╭──
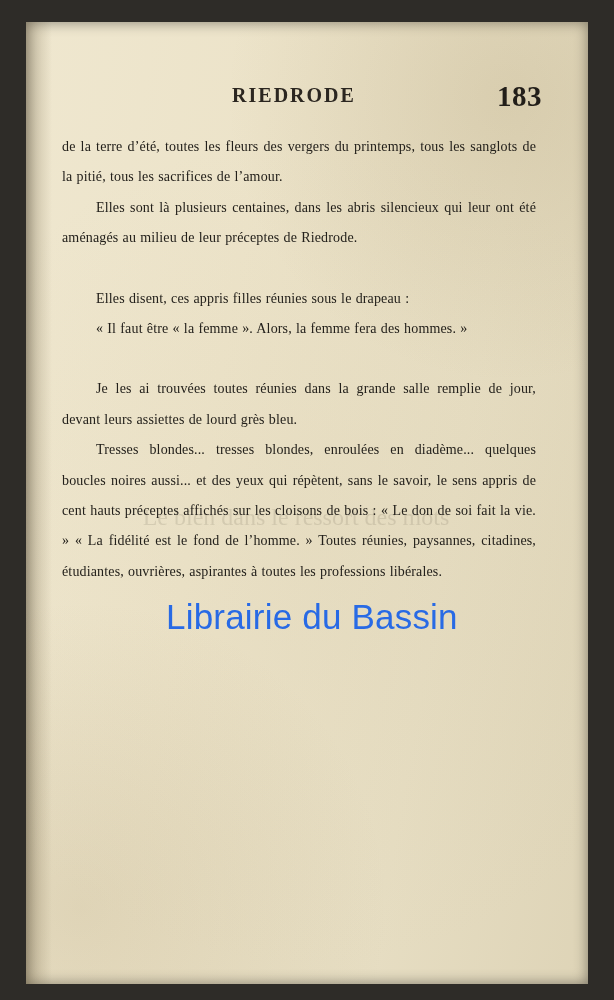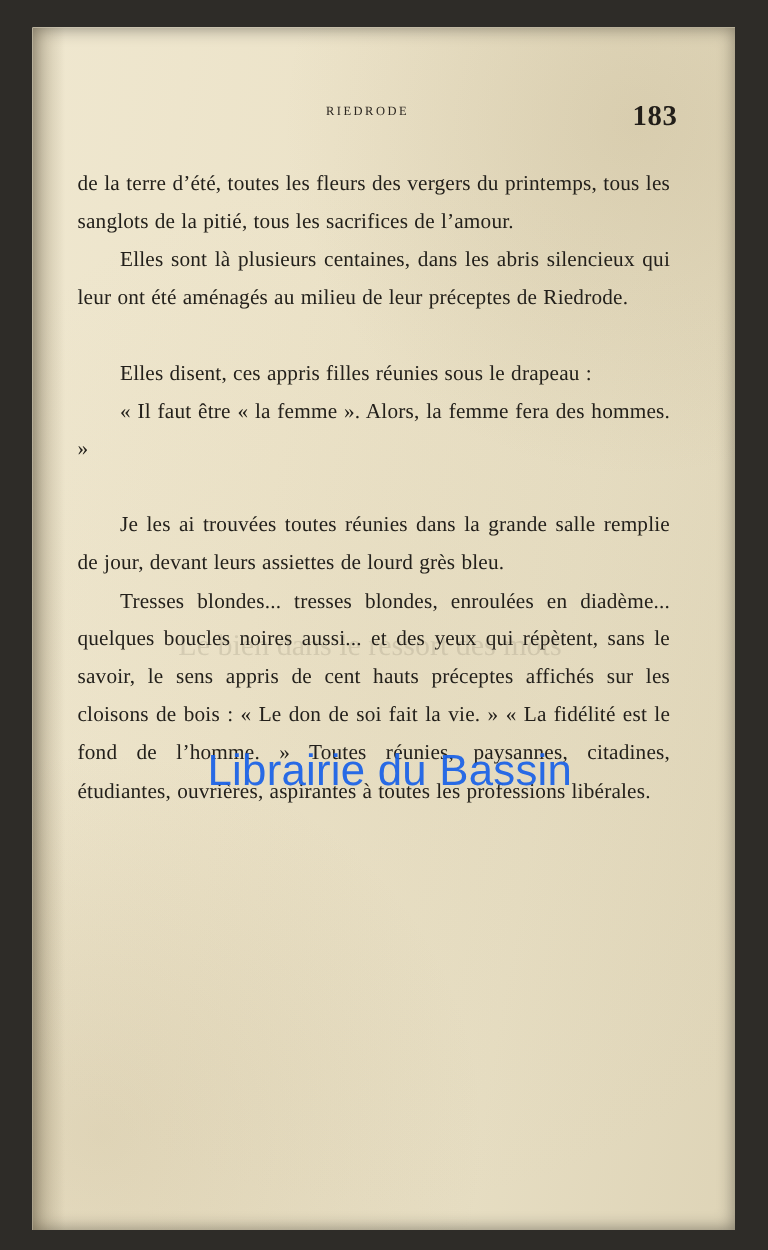--- a/index.html
+++ b/index.html
@@ -73,13 +73,14 @@
     margin-bottom: 14px;
   }
   .running-head {
-    font-size: 10px;
+    font-size: 20px;
     letter-spacing: 2.0px;
     color: #2b2620;
     font-variant: small-caps;
     text-transform: uppercase;
     font-family: "Liberation Serif", serif;
     margin-left: -10px;
+    font-weight: bold;
   }
   .folio {
     position: absolute;

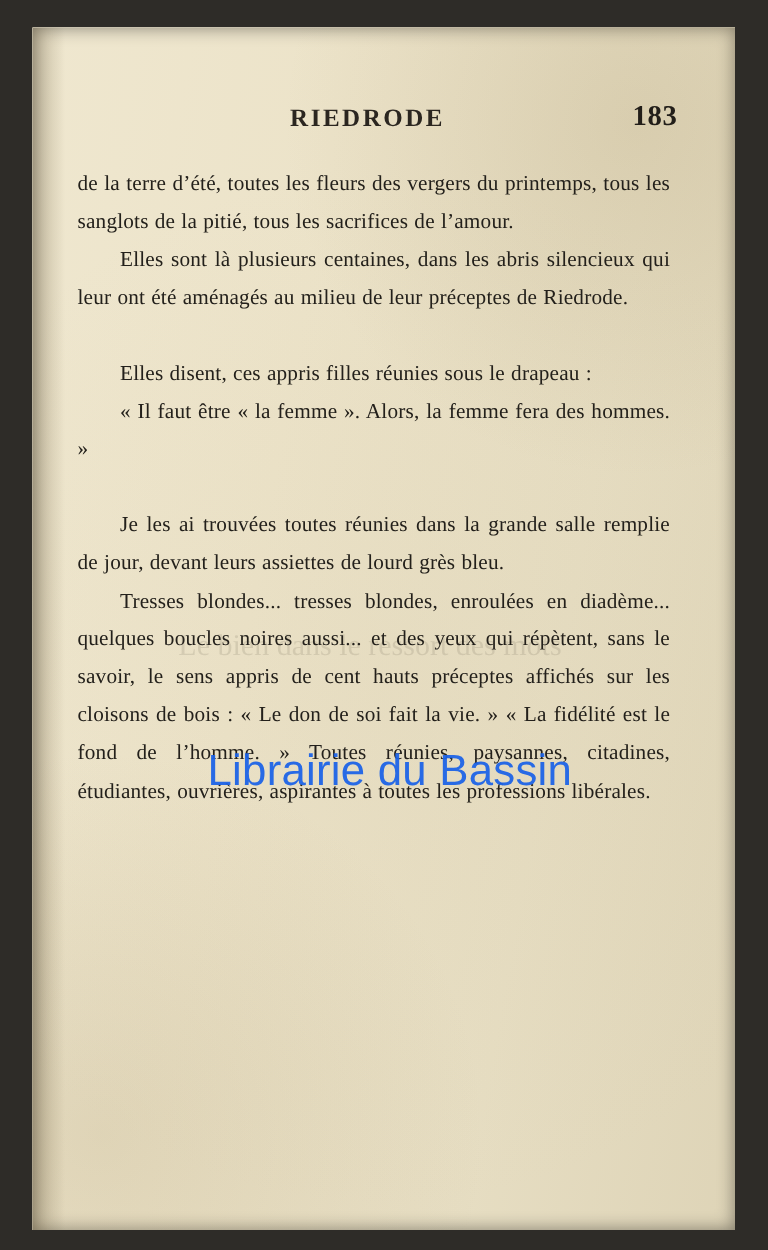--- a/index.html
+++ b/index.html
@@ -86,7 +86,7 @@
     position: absolute;
     right: -6px;
     top: -4px;
-    font-size: 23px;
+    font-size: 29px;
     font-weight: bold;
     color: #221e19;
     letter-spacing: 0.5px;

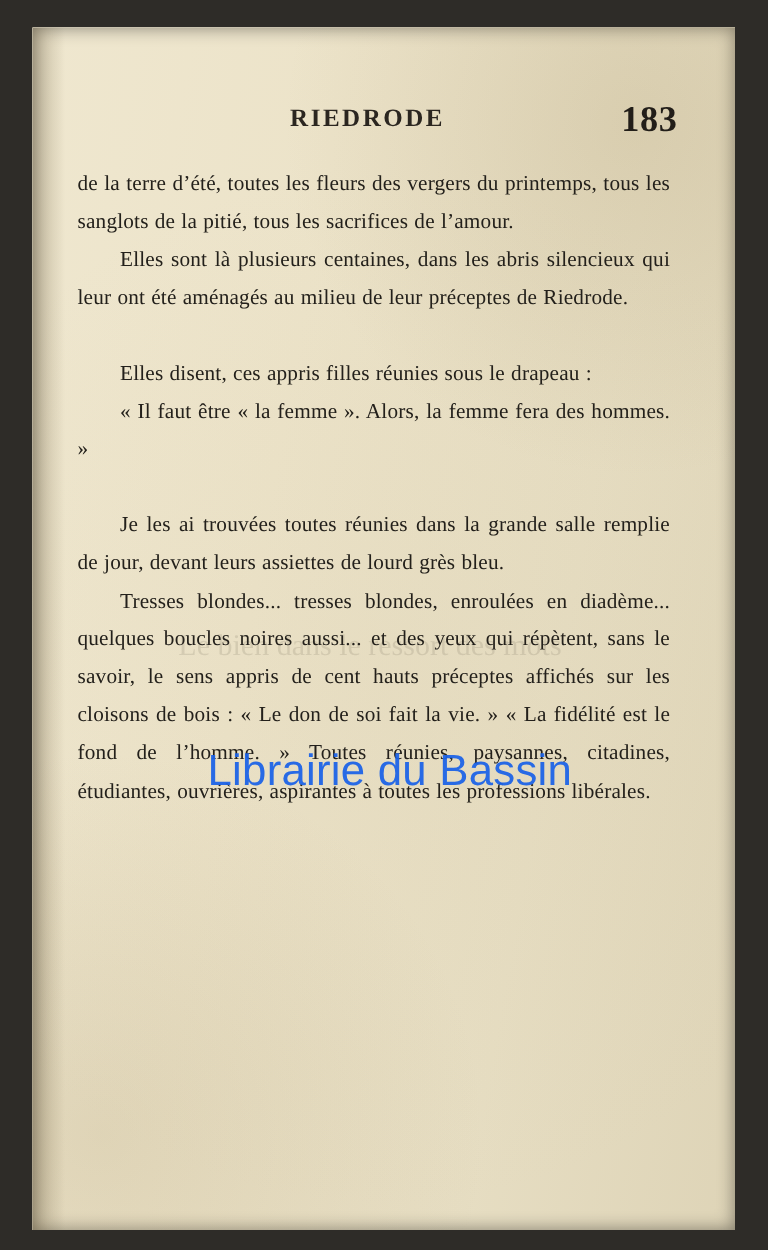--- a/index.html
+++ b/index.html
@@ -93,7 +93,7 @@
   }
 
   .body-text {
-    font-size: 17px;
+    font-size: 14px;
     line-height: 30.4px;
     color: #23201b;
     text-align: justify;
╰──
Locate all lines in the listing above with the word "letter" and copy them.

     letter-spacing: 2.0px;
     letter-spacing: 0.5px;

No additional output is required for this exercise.